Task brief: From the first line to the last, please print the entries exactly, omitting pictures.

Stored data:
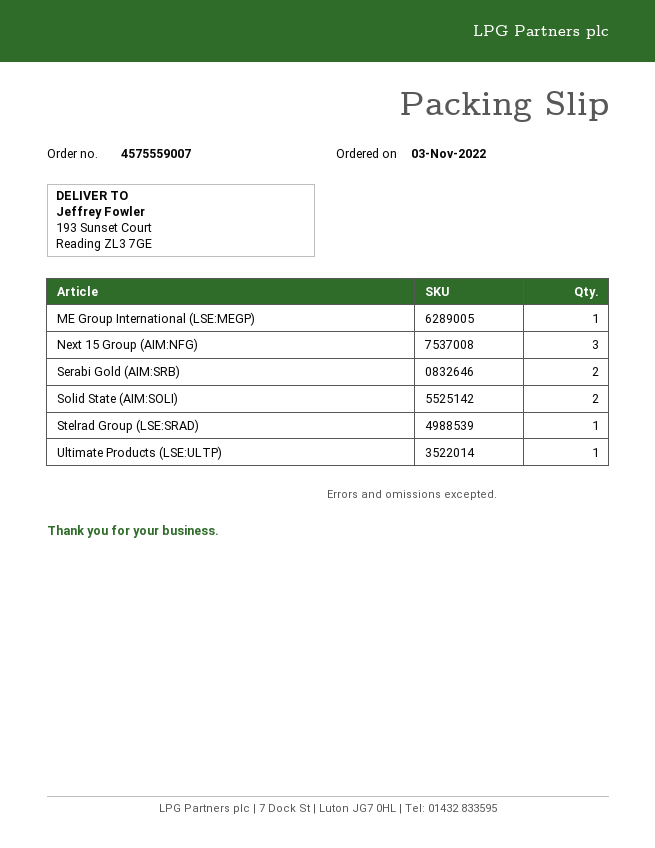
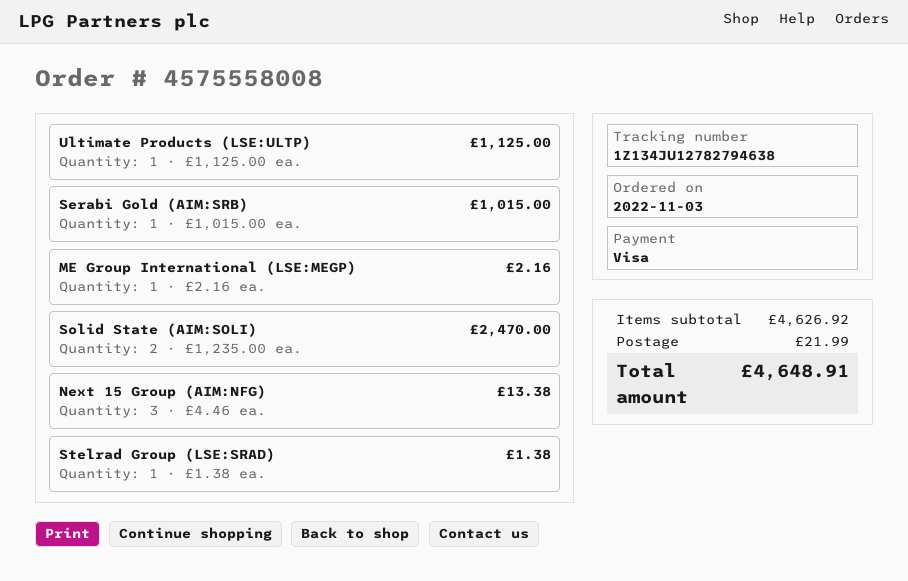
order number: 4575559007 -> 4575558008
Serabi Gold (AIM:SRB): 2 -> 1

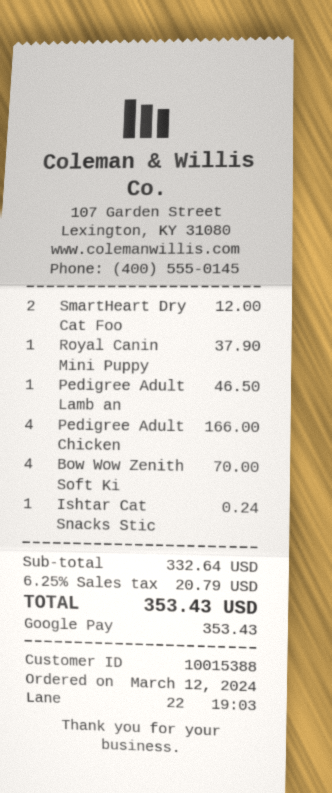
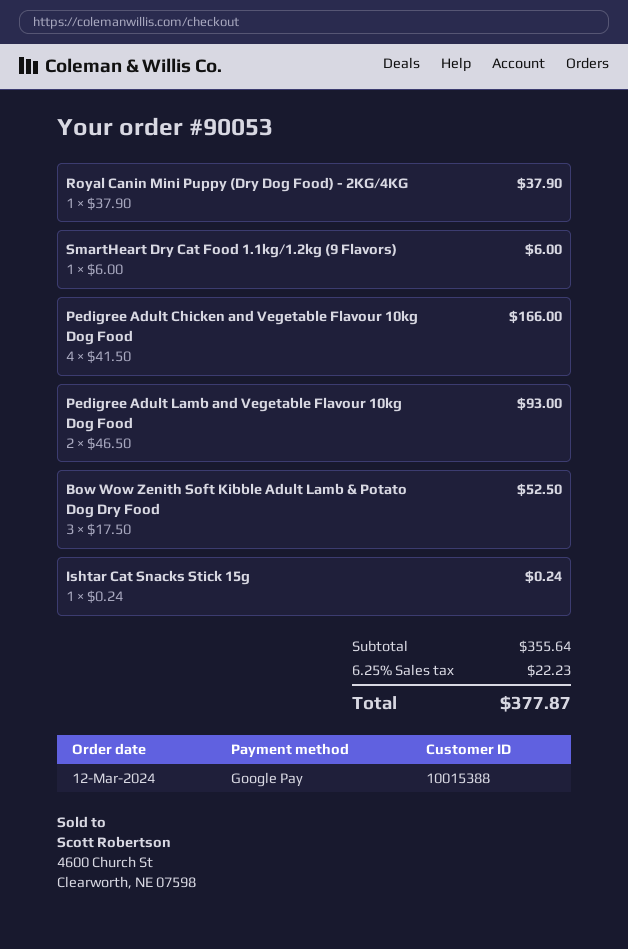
SmartHeart Dry Cat Foo: 2 for 12.00 -> 1 for 6.00
Pedigree Adult Lamb an: 1 for 46.50 -> 2 for 93.00
Bow Wow Zenith Soft Ki: 4 for 70.00 -> 3 for 52.50
subtotal: 332.64 -> 355.64
tax: 6.25% = 20.79 -> 6.25% = 22.23
total: 353.43 -> 377.87

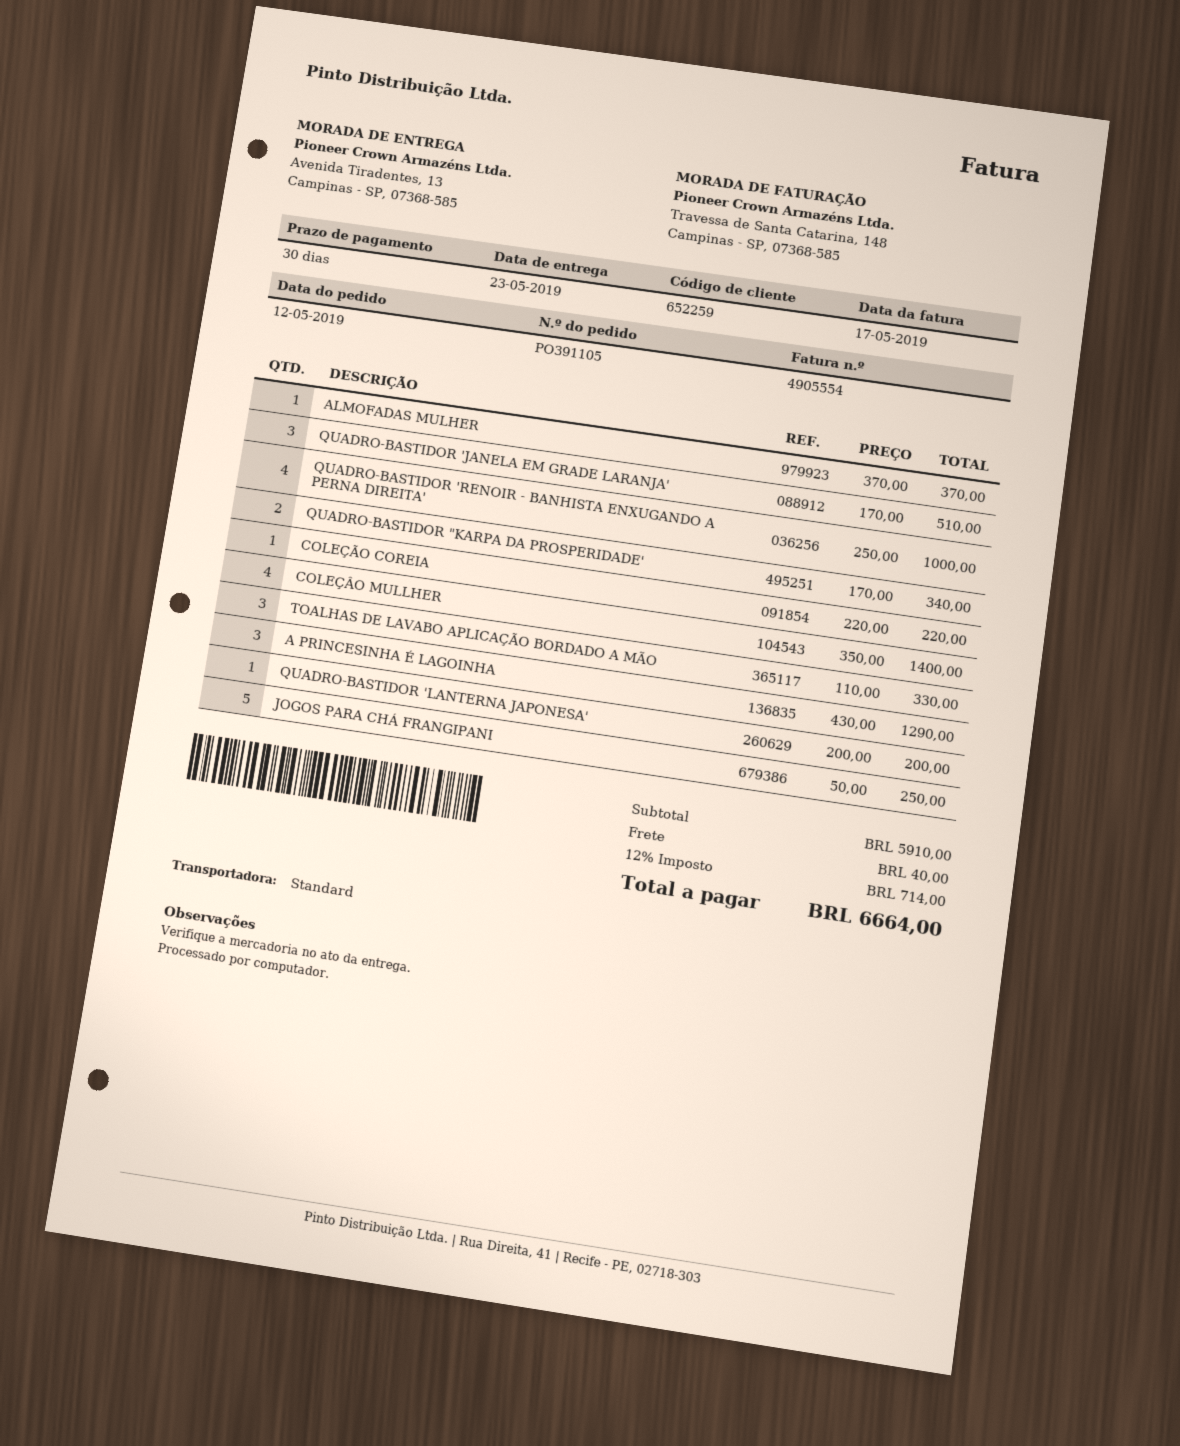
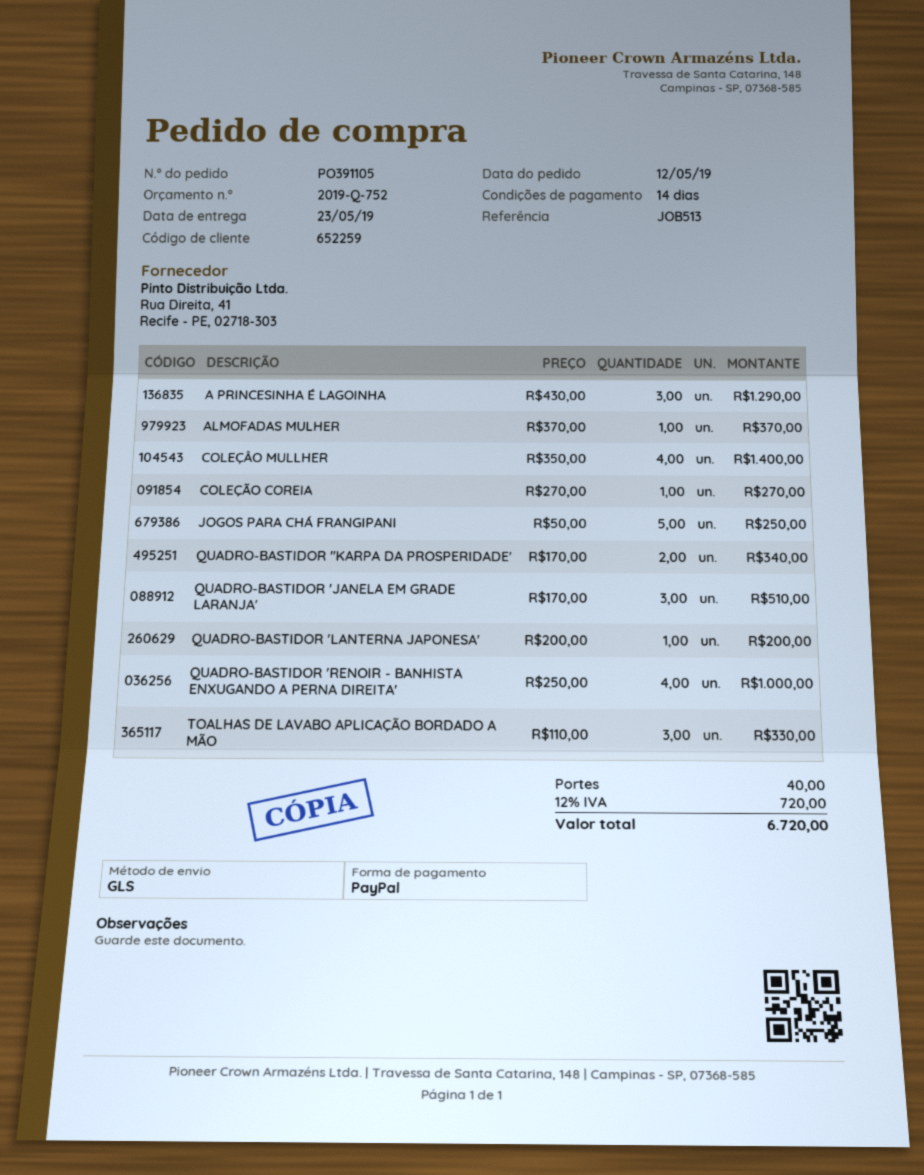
payment terms: 30 days -> 14 days
shipping method: standard -> GLS
COLEÇÃO COREIA: 1 x 220.00 = 220.00 -> 1 x 270.00 = 270.00
tax: 12% = 714.00 -> 12% = 720.00
total: 6664.00 -> 6720.00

Result of this exercise:
order number: 4575559007 -> 4575558008
Serabi Gold (AIM:SRB): 2 -> 1

SmartHeart Dry Cat Foo: 2 for 12.00 -> 1 for 6.00
Pedigree Adult Lamb an: 1 for 46.50 -> 2 for 93.00
Bow Wow Zenith Soft Ki: 4 for 70.00 -> 3 for 52.50
subtotal: 332.64 -> 355.64
tax: 6.25% = 20.79 -> 6.25% = 22.23
total: 353.43 -> 377.87

payment terms: 30 days -> 14 days
shipping method: standard -> GLS
COLEÇÃO COREIA: 1 x 220.00 = 220.00 -> 1 x 270.00 = 270.00
tax: 12% = 714.00 -> 12% = 720.00
total: 6664.00 -> 6720.00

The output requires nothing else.